Йонас Эйдентас был избран председателем Совета деревни Лингаляй. Как лицо, представлявшее теперь власть вместо бывшего немецкого старосты, он достал для нас на каждую семью по пуду муки и немного сала на дорогу. Нам были выданы пропуска, удостоверявшие наши личности. На пропусках стояли круглые печати Шяуляйского горисполкома. (Эти документы сохранились у меня до сих пор.)
Мы запрягли Беркаса в какую-то широкую телегу, погрузили на нее наше барахлишко и отправились в Россию.
Возвращалось на родину нас три семьи: мы с мамой, Слесаревы и Кругликовы. К нам присоединился еще какой-то больной военнопленный из Орла, как он себя называл.
По пыльной осенней дороге, проутюженной гусеницами танков, медленно двигалась огромная подвода, заваленная мешками и узлами, на которых восседали восемь человек: трое женщин, двое мужчин и трое нас, ребятишек, — как кочующий цыганский табор! Кучером был одноногий дядя Ваня, уверявший нас, что знает дорогу в Россию, как свои пять пальцев. Так мы проехали километров десять через какой-то лес, и только начали спускаться с пригорочка — нас окликнул военный патруль, неведомо откуда взявшийся: кто такие? Куда едете?.. Проверил документы. Военнопленный был задержан, а остальным разрешили продолжать путь.
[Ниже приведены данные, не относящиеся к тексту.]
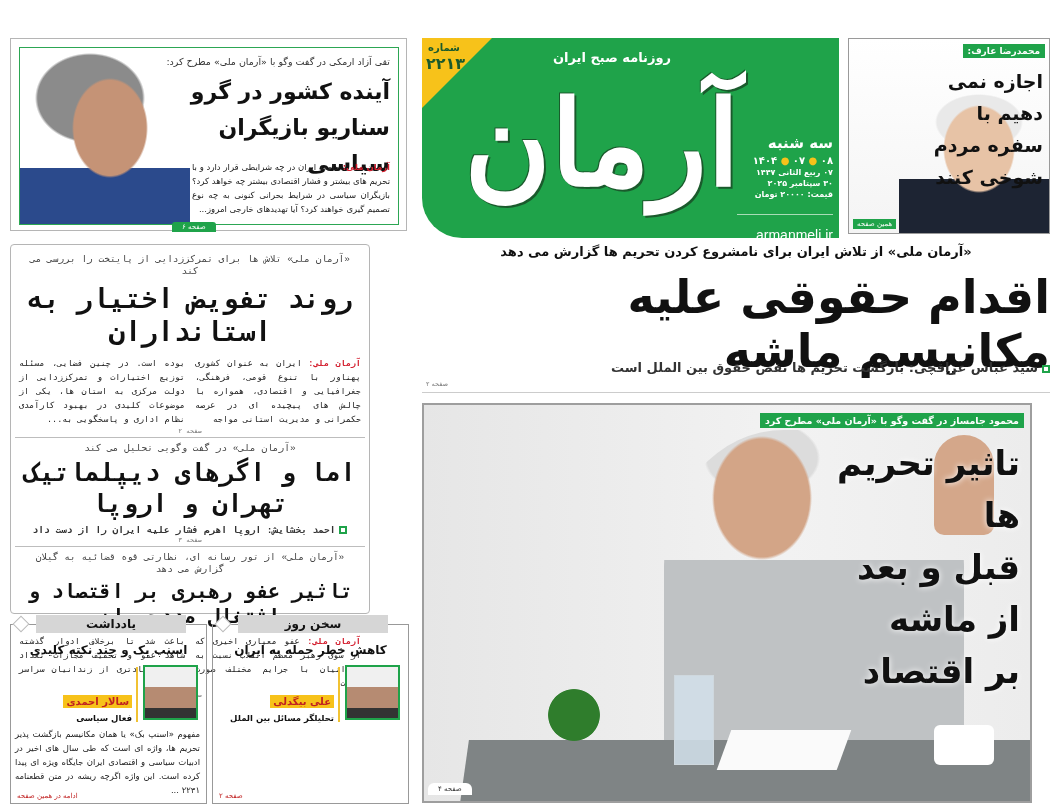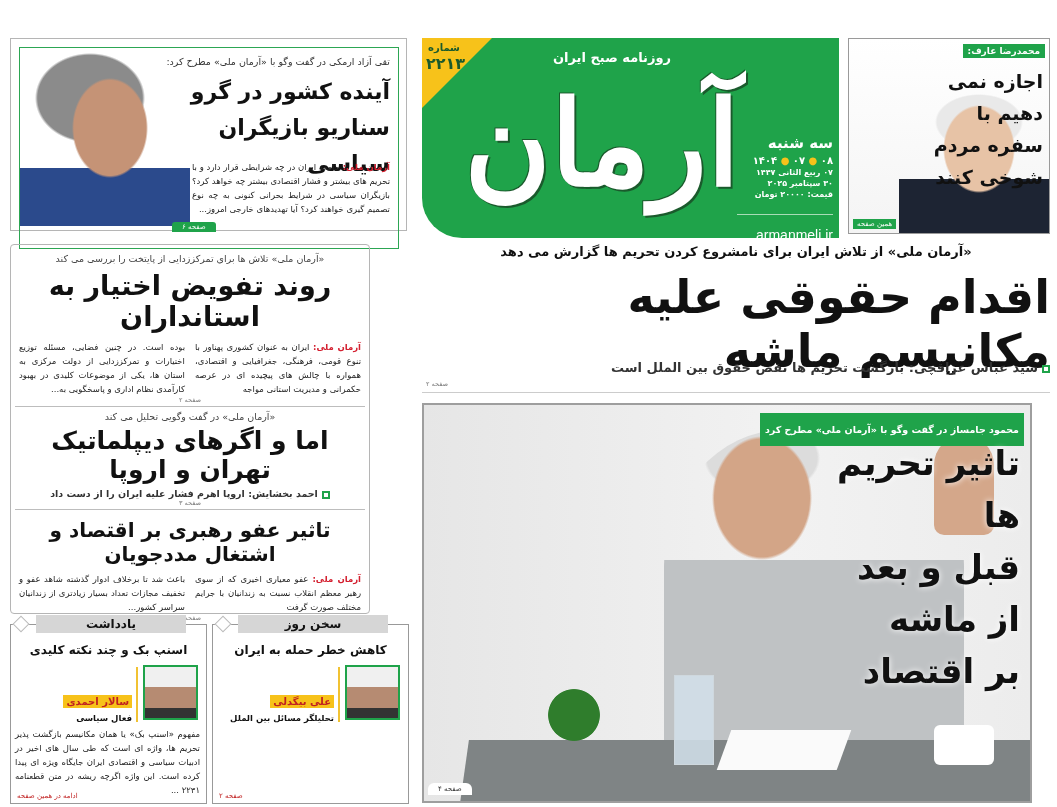"تقی آزاد ارمکی در گفت" #armaki-inner { height: 202px -> 178px }
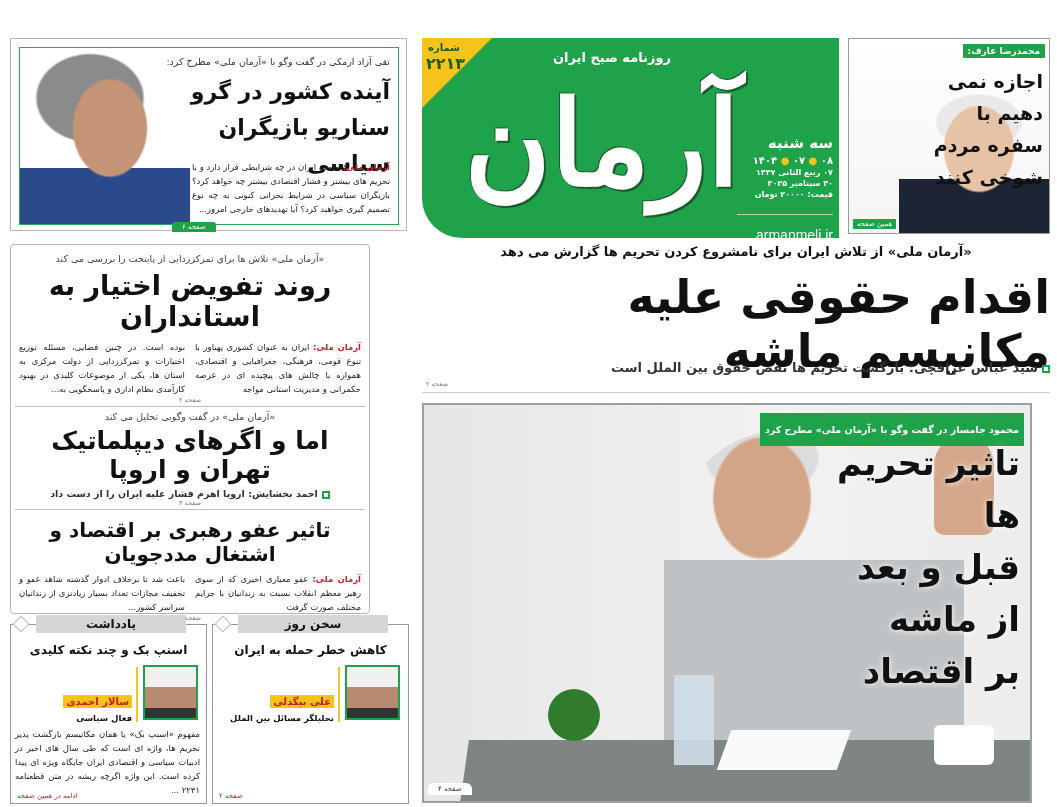"«آرمان ملی» تلاش ها برای" #left-stories { font-family: none -> Liberation Mono, monospace }
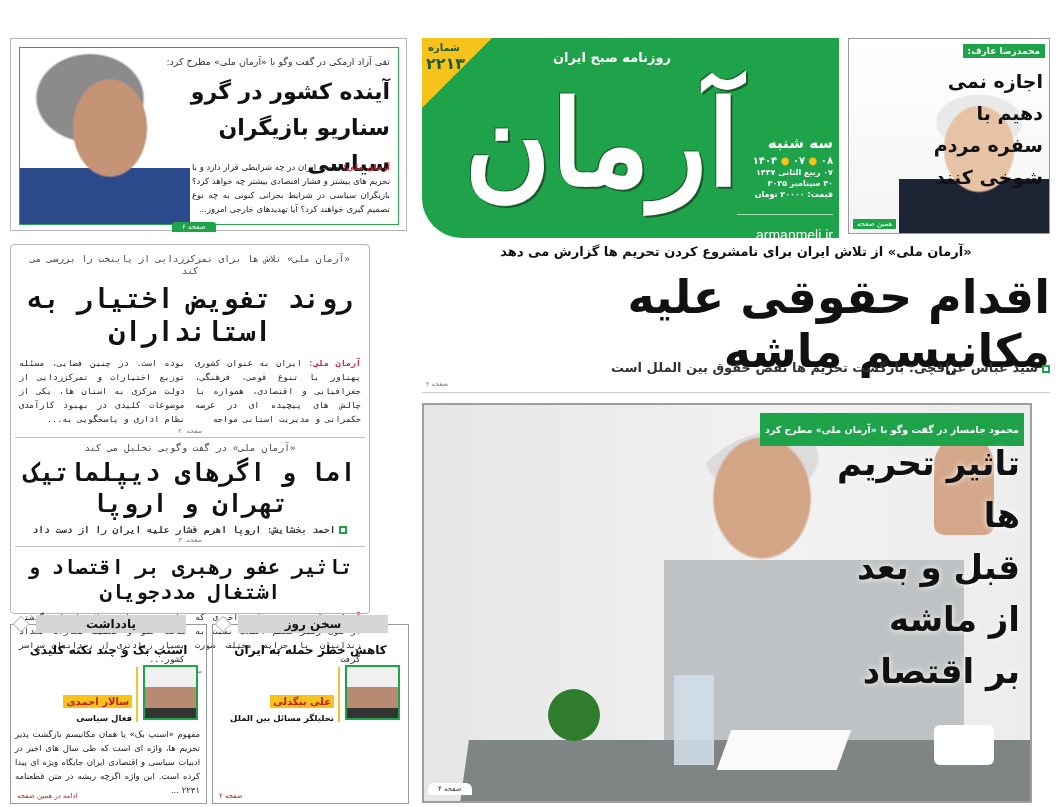"محمود جامساز در گفت وگو" #ps-kicker { padding: 11px 5px -> 2px 5px }
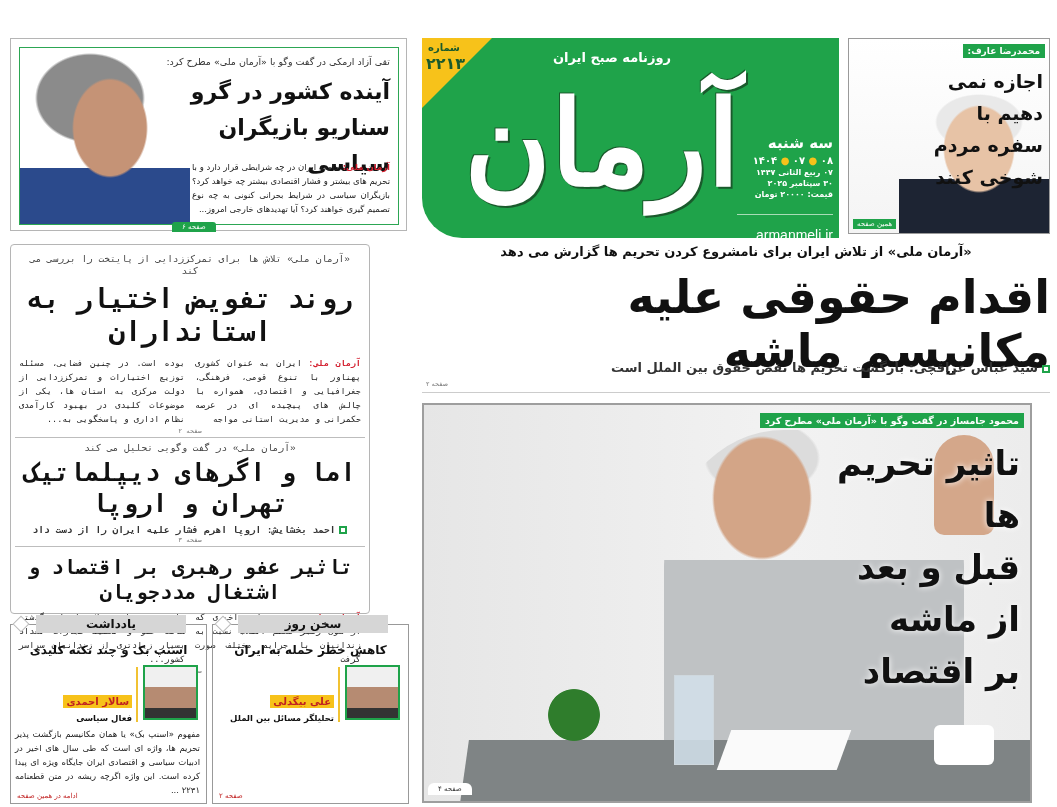"«آرمان ملی» از تور رسانه" div.kicker { html: none -> <div>«آرمان ملی» از تور رسانه ای، نظارتی قوه قضائیه به گیلان گزارش می دهد</div> }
Таким образом, нас осталось семеро.
По дороге без конца двигались машины с орудиями, танки, проходили колонны солдат, и нам часто приходилось сворачивать на обочину.
— Куда едете, земляки? — спросили нас однажды военные, сидевшие в открытом кузове широкобокого грузовика.
— В Россию, на Брянщину, — ответил дядя Ваня.
Военные рассмеялись:
— Пока вы доедете, и война закончится. Ведь до зимы вам ни за что не добраться, а зимой где лошадь кормить станете?.. И детишек заморозите…
— А что же делать?
— Железной дорогой надо ехать — вот что!
— Да кто же нас посадит на поезд в такое время?.. Да и платить нам нечем за проезд по железной дороге.
Грузовик остановился. Военные о чем-то посовещались, и один из них, как видно, старший, предложил:
— Если хотите, перебирайтесь к нам в машину. Мы довезем вас до ближайшей станции и поможем сесть в поезд.
— А лошадь как?
— Лошадь оставьте здесь. Зачем она вам?.. Хотя бы вон тому крестьянину, — военный кивком головы указал на литовца, пахавшего землю на понурой лошаденке, и добавил: — Он всю жизнь благодарить вас будет за такой подарок.
Все согласились с этим предложением — все, кроме меня. Я ни за что не хотел расставаться с четвероногим другом, к которому привязался всей своей детской душой. Со слезами на глазах я уговаривал взрослых не садиться в машину, а ехать, как ехали. Мама уговаривала меня оставить лошадь и сесть в машину, в кузов которой уже были заброшены наши узлы и котомки. Военные торопили. Разыгралась драматическая сцена, которая не известно, чем бы могла кончиться, если бы военные не стали действовать по-военному. Они подозвали литовского крестьянина, пахавшего землю, и приказали ему забрать себе подводу. Тут я понял, что от судьбы не уйдешь, и, скрепя сердце, согласился отдать лошадь. Сам проводил ее за придорожную канаву, и там, чтобы не видели взрослые, обхватил милого Беркаса за широкую бархатистую шею и поцеловал в морду.